三つ目は、スピード感です。2028年というターゲットを死守し、可能であれば前倒しするくらいの迅速さで市場投入することが求められます。EV技術の進化は速く、遅延は致命傷になりかねません。
欧州自動車産業の未来への示唆
フォードにとって、この提携は欧州市場に踏みとどまるための「ラストリゾート(最後の手段)」に近い賭けといえます。もし失敗すれば、欧州でのマスブランドとしての地位を失い、ニッチなアメリカ車インポーターへと縮小せざるを得ないでしょう。ルノーにとっては、欧州のEVプラットフォーマーとしての覇権を握る好機です。
IGメタルの反発やドイツ工場の空洞化という痛みは避けられませんが、それは産業構造転換の不可避な副作用ともいえます。2028年、フランスの工場から出荷される「フォードのバッジを付けた車」が欧州の道路を走り回る光景は、自動車産業が新たなリアリズムの時代に突入したことを世界に示すことになるでしょう。

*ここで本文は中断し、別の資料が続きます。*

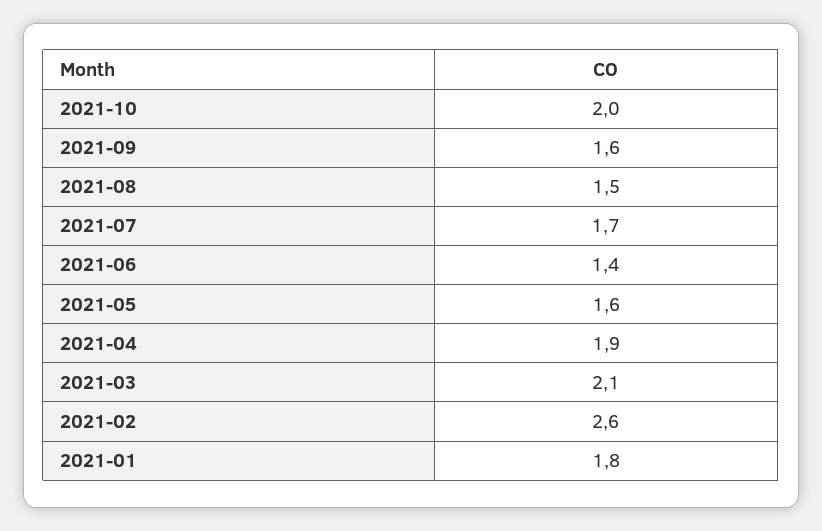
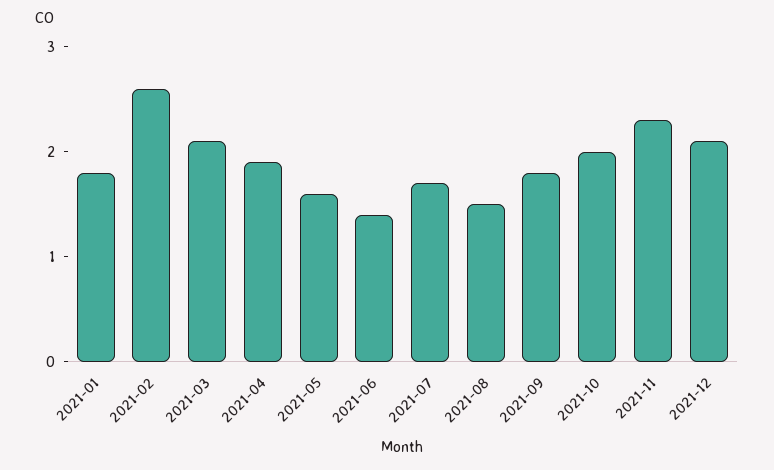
2021-09: 1.6 -> 1.8
2021-11: none -> 2.3
2021-12: none -> 2.1

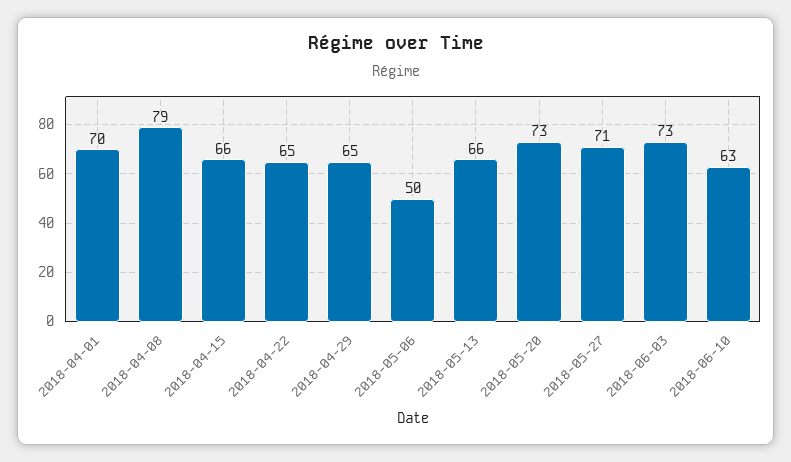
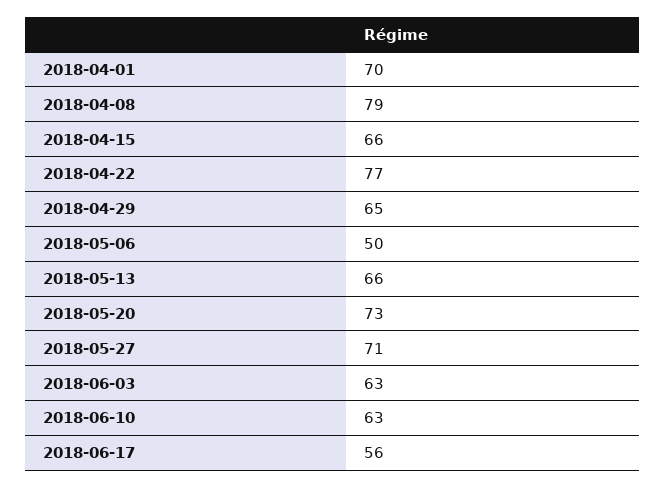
2018-04-22: 65 -> 77
2018-06-03: 73 -> 63
2018-06-17: none -> 56

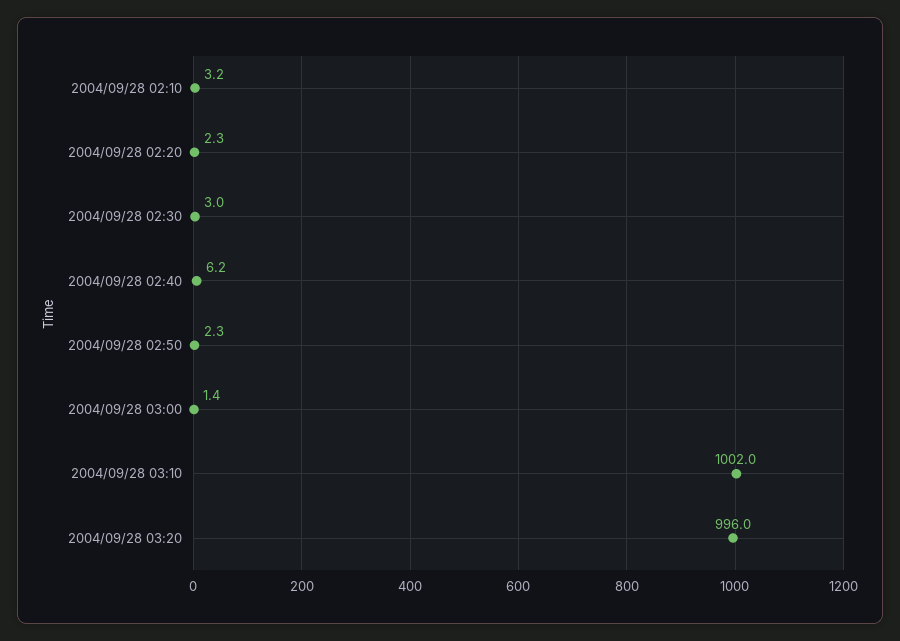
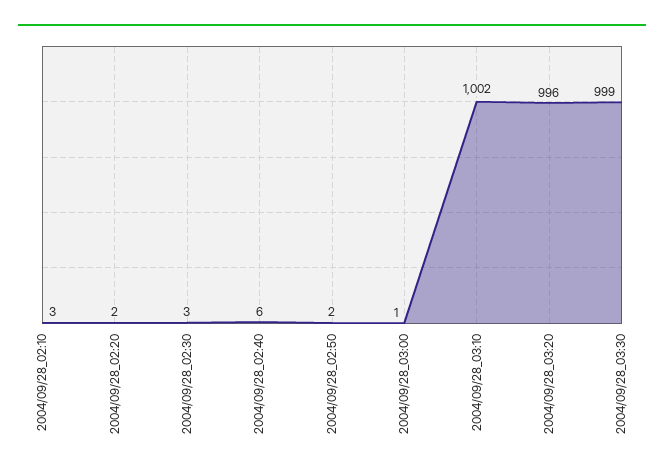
2004/09/28_03:30: none -> 999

この提携は、単なる二社間の技術協力を超え、グローバル自動車市場における伝統的自動車メーカーの生存戦略の根本的な転換を示唆しています。中国メーカーの台頭という共通の脅威に対し、かつてのライバル同士が手を組む構図は、今後の自動車産業においてより一般的なものになっていく可能性があります。欧州自動車産業は、競争と協調が複雑に絡み合う新しい時代へと突入したのです。